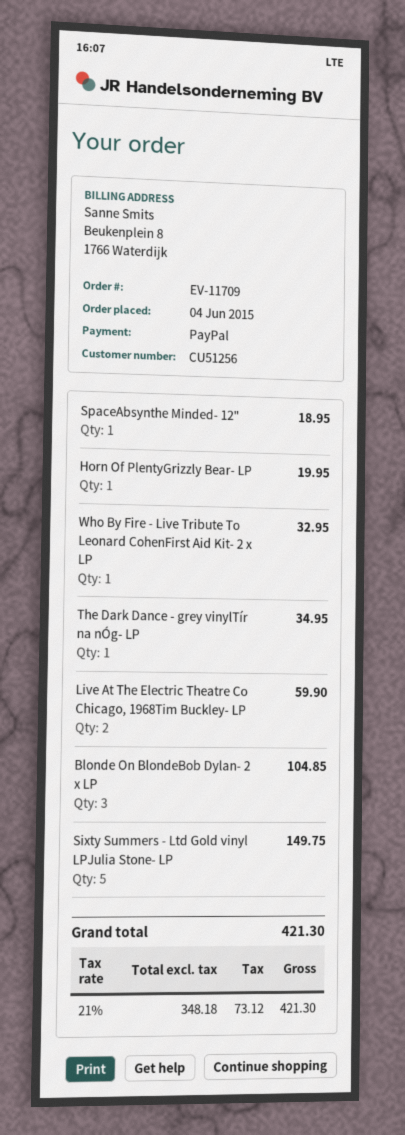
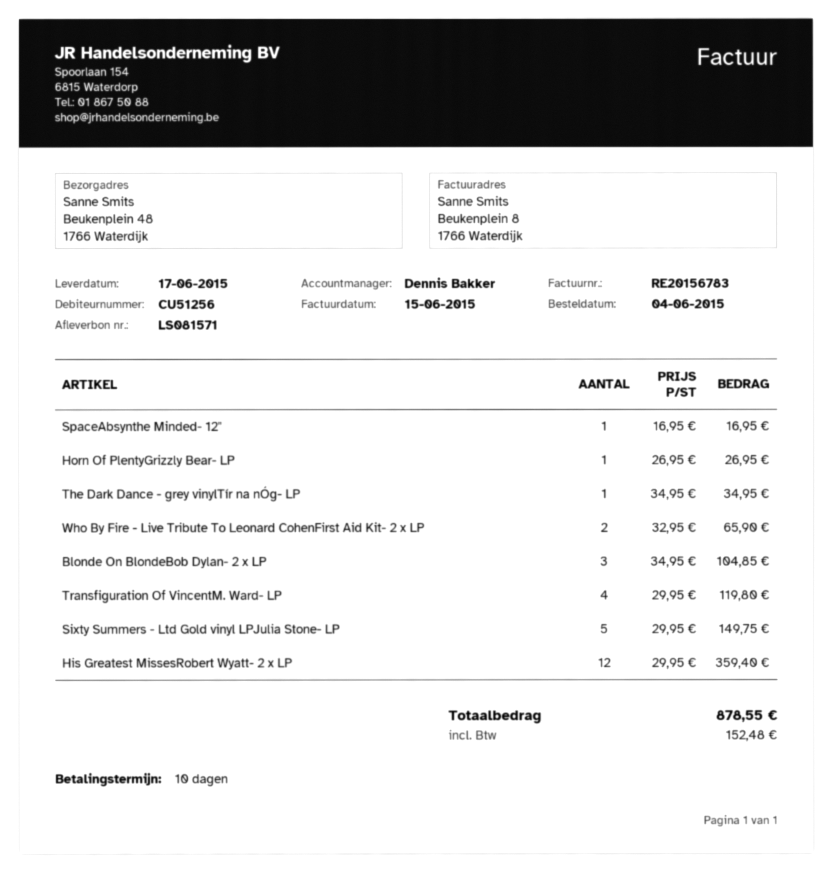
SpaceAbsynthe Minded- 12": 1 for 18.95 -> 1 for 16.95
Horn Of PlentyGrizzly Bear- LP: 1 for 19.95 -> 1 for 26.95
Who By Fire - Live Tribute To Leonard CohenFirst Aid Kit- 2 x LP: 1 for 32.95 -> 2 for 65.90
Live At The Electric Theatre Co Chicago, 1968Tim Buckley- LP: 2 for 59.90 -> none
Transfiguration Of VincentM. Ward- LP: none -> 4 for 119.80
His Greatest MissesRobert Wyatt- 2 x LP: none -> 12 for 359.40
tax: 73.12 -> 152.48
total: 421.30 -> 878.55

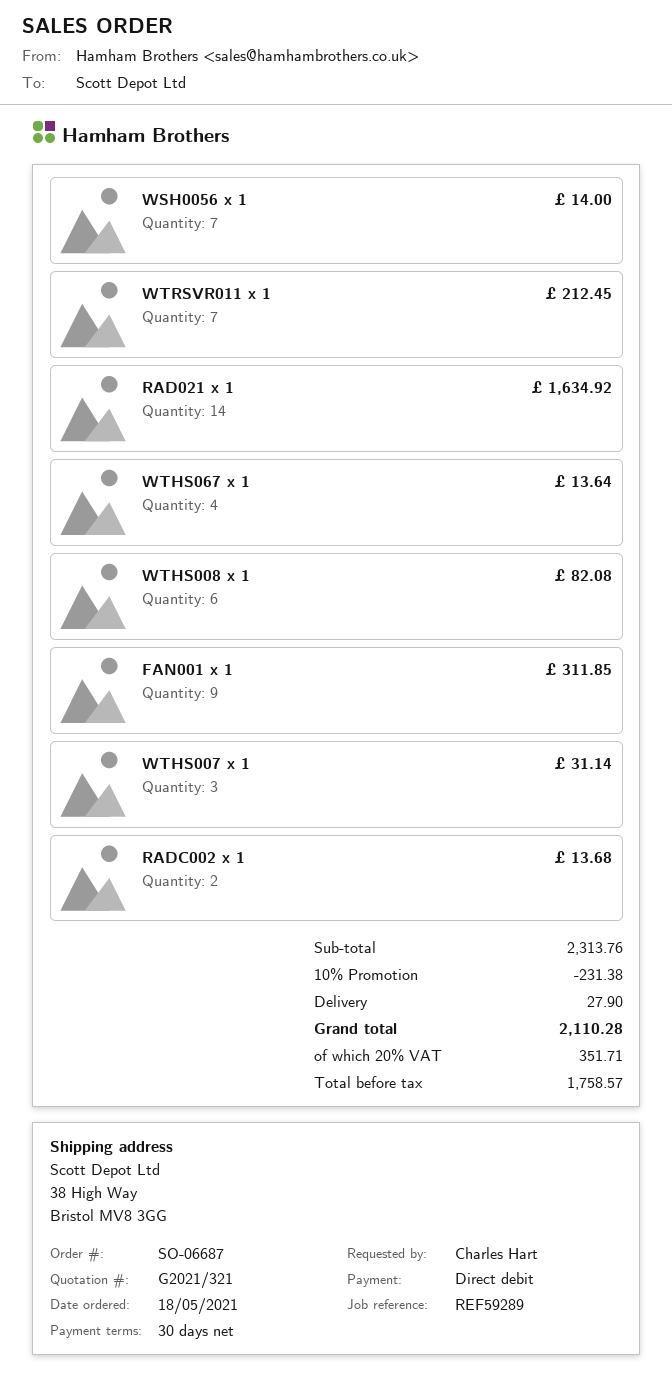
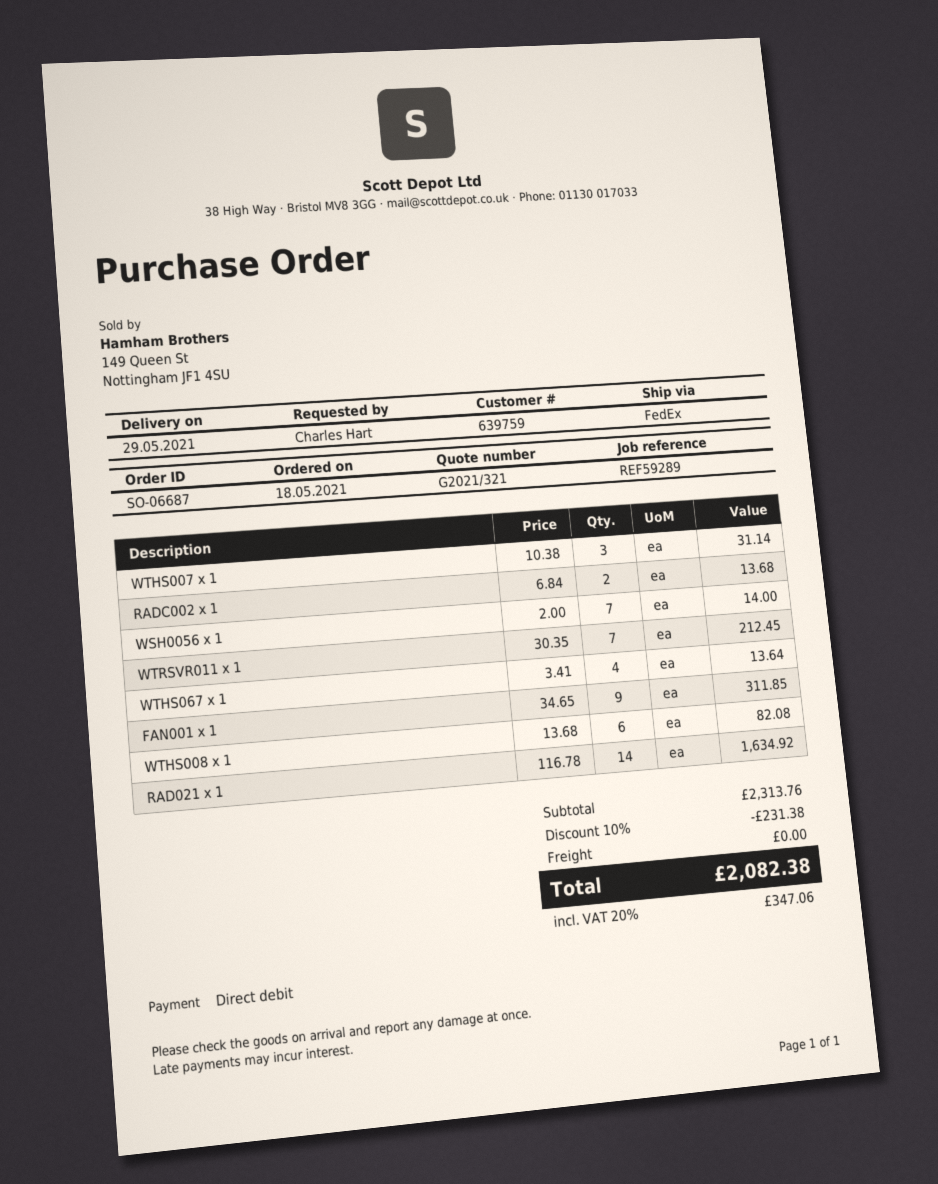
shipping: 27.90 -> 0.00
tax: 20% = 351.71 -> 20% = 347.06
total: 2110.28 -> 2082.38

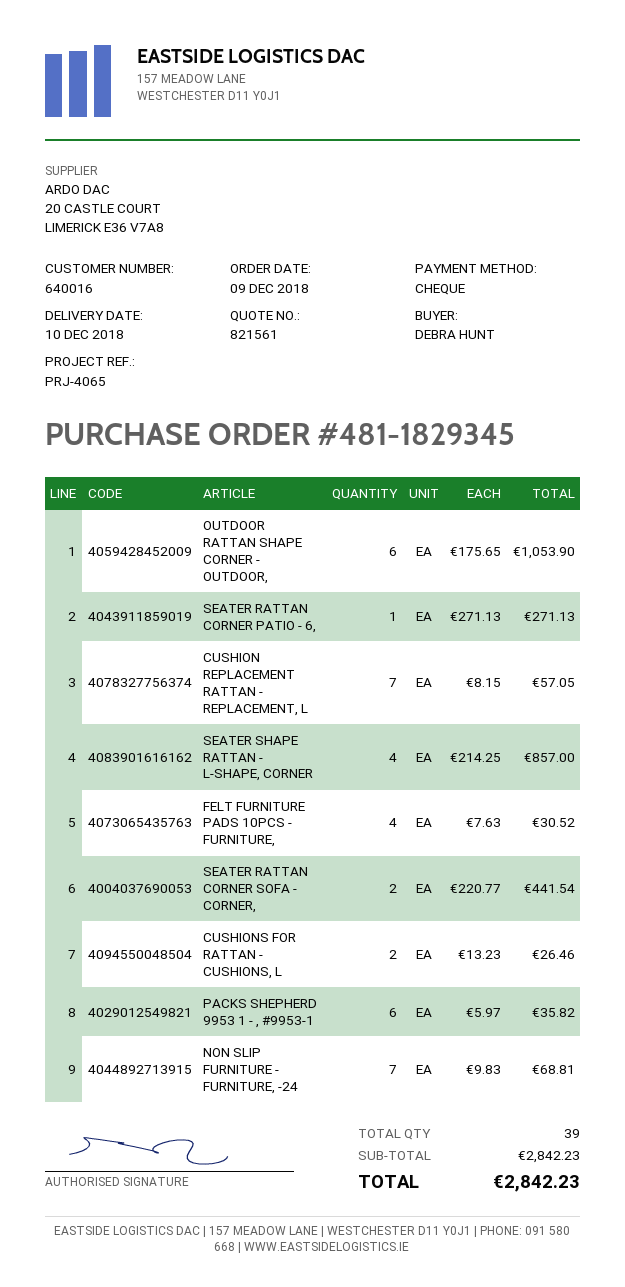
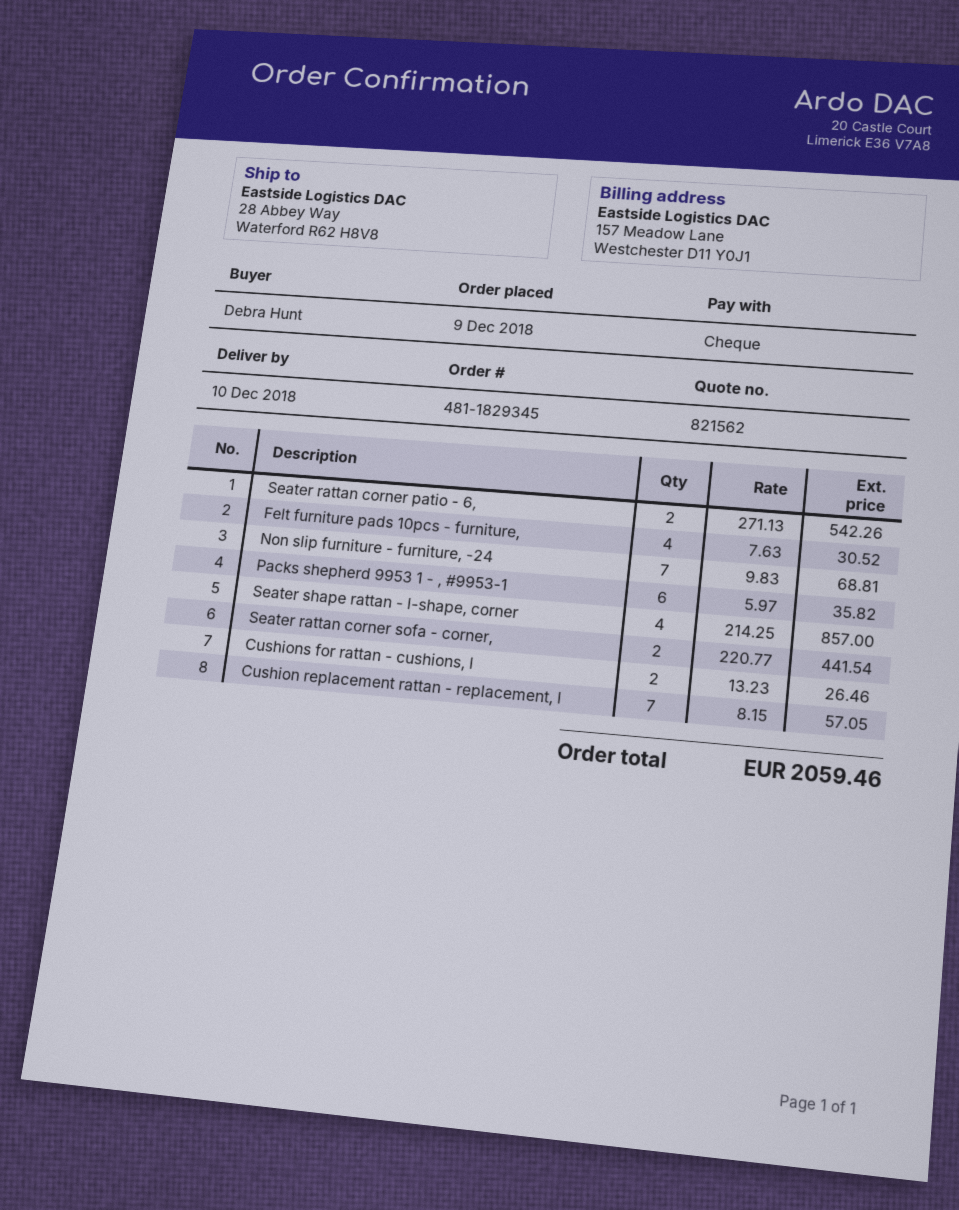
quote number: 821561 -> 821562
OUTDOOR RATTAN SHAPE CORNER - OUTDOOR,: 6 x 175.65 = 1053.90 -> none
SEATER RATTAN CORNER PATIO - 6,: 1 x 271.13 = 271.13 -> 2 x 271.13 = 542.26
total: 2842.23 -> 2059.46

......

» **WORK TASK**
A verbatim copy of the material, pictures excluded, is what must be produced.

» **COMPLETED EXERCISE**
SpaceAbsynthe Minded- 12": 1 for 18.95 -> 1 for 16.95
Horn Of PlentyGrizzly Bear- LP: 1 for 19.95 -> 1 for 26.95
Who By Fire - Live Tribute To Leonard CohenFirst Aid Kit- 2 x LP: 1 for 32.95 -> 2 for 65.90
Live At The Electric Theatre Co Chicago, 1968Tim Buckley- LP: 2 for 59.90 -> none
Transfiguration Of VincentM. Ward- LP: none -> 4 for 119.80
His Greatest MissesRobert Wyatt- 2 x LP: none -> 12 for 359.40
tax: 73.12 -> 152.48
total: 421.30 -> 878.55

shipping: 27.90 -> 0.00
tax: 20% = 351.71 -> 20% = 347.06
total: 2110.28 -> 2082.38

quote number: 821561 -> 821562
OUTDOOR RATTAN SHAPE CORNER - OUTDOOR,: 6 x 175.65 = 1053.90 -> none
SEATER RATTAN CORNER PATIO - 6,: 1 x 271.13 = 271.13 -> 2 x 271.13 = 542.26
total: 2842.23 -> 2059.46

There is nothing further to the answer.